European and US futures are trading lower today with investors wondering whether the growth in economic recovery has peaked and anticipating what future policies mean for stock markets. Fed Chair Jerome Powell reassured investors yesterday that the spike in inflation is transitory and the US economy is still not ready for the inevitable tapering of bond purchases.
China’s Economic Slowdown
Stock traders have been looking for early signs of economic growth withering in coming months and maybe the slowdown of the Chinese economy could be the cautionary tale for what lies ahead for the US as well.
China reported a 7.9% growth of its GDP during its second quarter on a year on year basis, contrary to the economist’s projected 8.1% growth. On the other hand, retail sales and industrial production jumped by 12.1% and 8.3% respectively on a year on year basis.
Investors should understand that the Chinese government has been proactive in countering the potential slowdown and controlling the spike in inflation by announcing support for firms adversely affected by a surge in product prices and dropping the reserve requirement ratio (RRR) by 0.5%. The reduction in the RRR would pump 1 trillion yuan or $154 billion into the Chinese economy and hence propel demand and economic activity.

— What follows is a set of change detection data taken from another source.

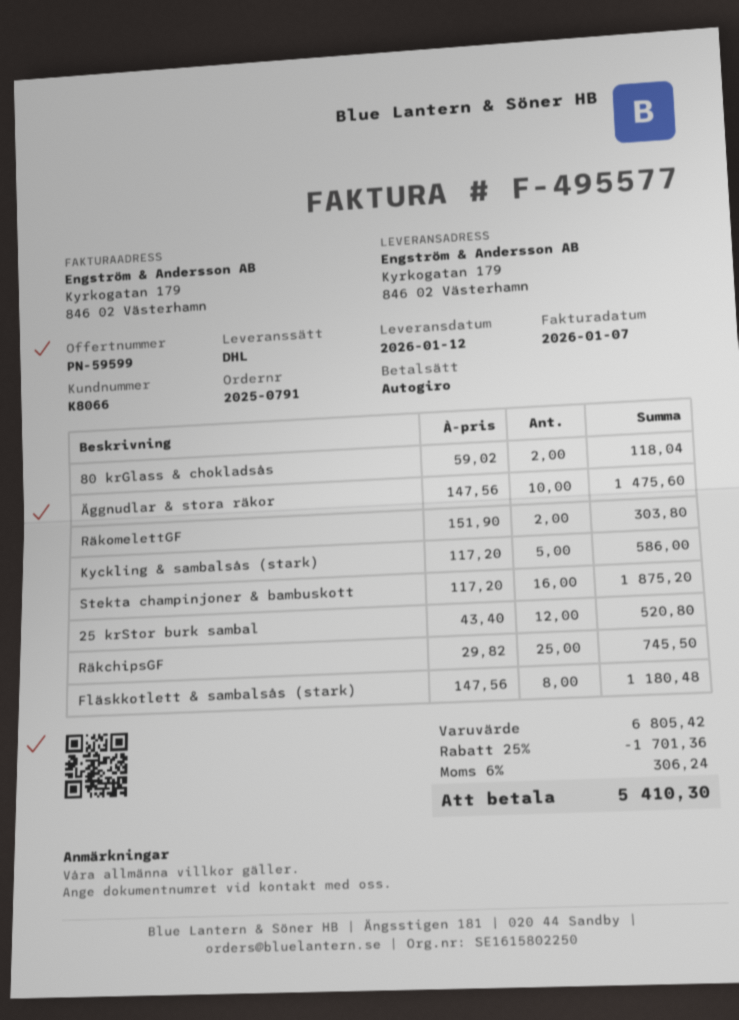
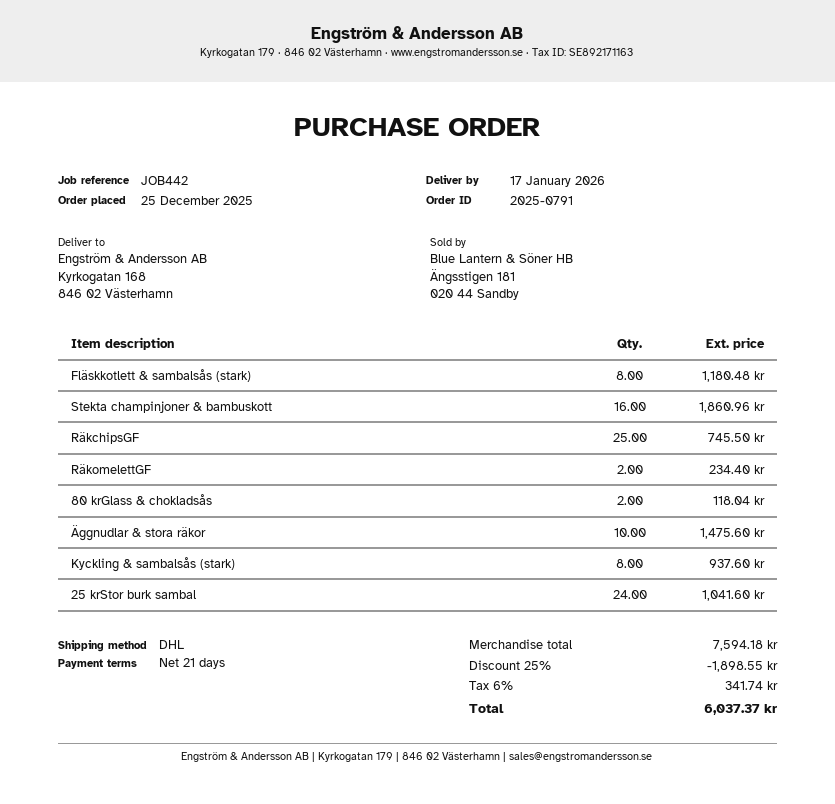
delivery date: 2026-01-12 -> 2026-01-17
ship to: Kyrkogatan 179, 846 02 Västerhamn -> Kyrkogatan 168, 846 02 Västerhamn
RäkomelettGF: 2 for 303.80 -> 2 for 234.40
Kyckling & sambalsås (stark): 5 for 586.00 -> 8 for 937.60
Stekta champinjoner & bambuskott: 16 for 1875.20 -> 16 for 1860.96
25 krStor burk sambal: 12 for 520.80 -> 24 for 1041.60
subtotal: 6805.42 -> 7594.18
discount: 25% = 1701.36 -> 25% = 1898.55
tax: 6% = 306.24 -> 6% = 341.74
total: 5410.30 -> 6037.37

The Nikkei 225 index in Japan fell 0.93% in morning trade, and the Shanghai Composite Index declined 0.4%. As of 10:48 p.m. EST, the ASX 200 index dropped 0.1%, while Seoul’s Kospi jumped 0.23%. Hong Kong’s Hang Seng index rose 0.94%.
US Stock Market
Following in the footsteps of the Chinese government, Chair Jerome Powell also reiterated the Fed’s stance yesterday that despite the surge in consumer prices, inflation is likely to prove short term and that the economy is still far away from the level that would push the Fed to taper down on the pandemic Hence, investors should be relieved that the feared hawks are viewing the situation from a distance, and should be optimistic about the future of stock markets as the earnings season continues.

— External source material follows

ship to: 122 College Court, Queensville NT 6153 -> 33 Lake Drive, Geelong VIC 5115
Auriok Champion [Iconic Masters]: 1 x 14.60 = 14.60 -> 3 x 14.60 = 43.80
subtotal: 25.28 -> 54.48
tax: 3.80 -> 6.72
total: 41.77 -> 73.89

Investors should be on the lookout for potential hints to a shift in economic recovery in today’s report covering the status of unemployment claims.
The Dow Jones Industrial Average jumped 0.13%, and the S&P 500 index hopped 0.12%. The Nasdaq, the tech-savvy index, declined 0.22%, and the Russell 2000, the small-cap index, fell 1.63%.
Bank of America and Citibank
Following the release of $2.4 billion in reserves, set aside in case of a crisis caused by the coronavirus pandemic, profits in the second quarter surged to $6.2 billion compared to $1.2 billion a year earlier. On the other hand, Bank of America released $2.2 billion in reserves and declared a rise in profit from $3.5 billion last year to $9.2 billion in the second quarter of 2021. Contrary to JPMorgan and Goldman Sachs, the two banks failed to grab a higher share in the investment banking division.
Higher fees collected from trading provided some support to the declining lending portfolios of banks last year. However, the revenue from this source slumped as trading declined because of the increase in uncertainty caused by the pandemic. Trading revenue of Bank of America fell 19% while that of Citi dropped by one third.
Morgan Stanley (MS) is set to release its second-quarter profits on July 15, 2021 in which the US investment bank is projected to report earnings of $1.64 per share, a 19.6% drop year on year, and revenues of $13.82 billion, a 3% increase year on year.
Bitcoin has been trading within the range of $32,000 and $34,000 since the start of the month and investors have started to question whether the asset is still a hedge against inflation.
The logic is that as the supply of bitcoin is fixed, unlike US dollars, the digital asset cannot be devalued by a central government by increasing its supply. However, consumer prices have increased the most in June since 2008 and still the value of bitcoin has not risen.
Having said that, crypto enthusiasts should not be too worried by the stalemate as institutional investors continue to pour billions of dollars into the technology and should consider this a correction phase following the peak of nearly $63,000 earlier this year.
Gold and the US Dollar
The price of gold jumped following the Fed chair’s briefing yesterday. Remember that the precious metal is highly sensitive to a change in interest rates as a hike would mean a rise in opportunity cost for holding the non-interest bearing asset. Jerome Powell extinguished fears of revising the interest rates in the short term. The dollar index, on the other hand, usually moves inversely to interest rate forecasts and hence dropped by 0.4%.